Online LDA

Problem to solve: run LDA on Big Data.

Solution: iteratively update the model with new chunks of data, instead of trying to fit the whole data set on each iteration. This has the advantage that when there is new data, the current (old) model can be updated using only the new data.

Three programs offer online or streaming LDA:

Unfortunately, none of the appear to be able to use GPU.

Gensim

Installation

On Debian stable this installs gensim 3.8.

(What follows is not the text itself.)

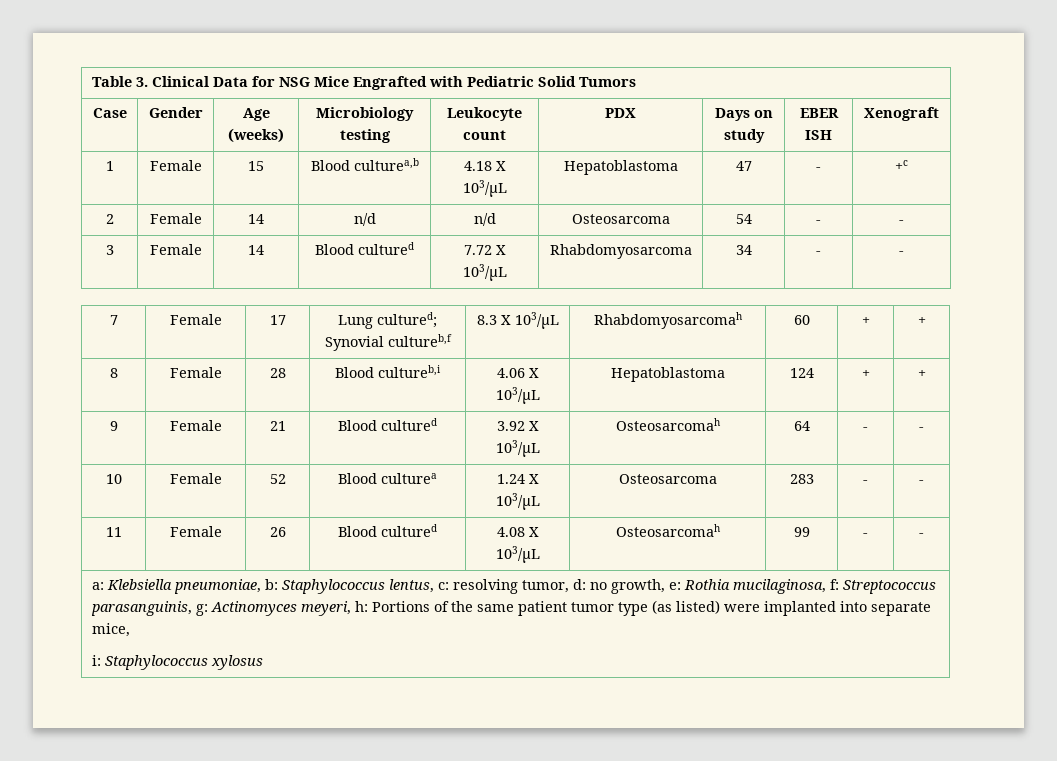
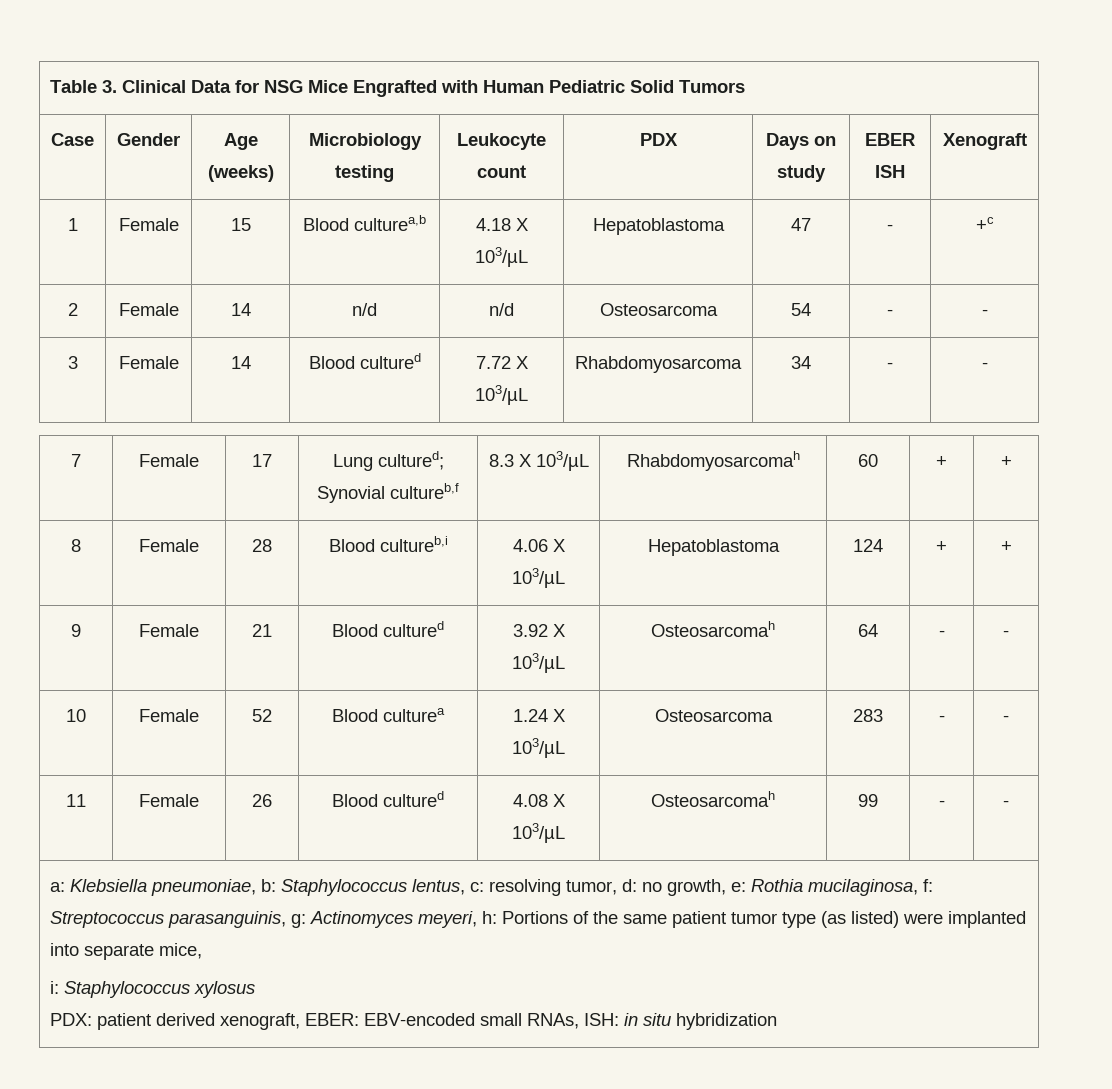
- Table 3. Clinical Data for NSG Mice Engrafted with Pediatric Solid Tumors
+ Table 3. Clinical Data for NSG Mice Engrafted with Human Pediatric Solid Tumors
+ PDX: patient derived xenograft, EBER: EBV-encoded small RNAs, ISH: in situ hybridization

sudo python3 -m pip install --upgrade gensim

input format

Gensim supports docs in files or in single file: "Gensim only requires that a corpus must be able to return one document vector at a time".

from smart_open import open  # for transparently opening remote files

class MyCorpus(object):
    def __iter__(self):
        for line in open('https://radimrehurek.com/gensim/mycorpus.txt'):
            # assume there's one document per line, tokens separated by whitespace
            yield dictionary.doc2bow(line.lower().split())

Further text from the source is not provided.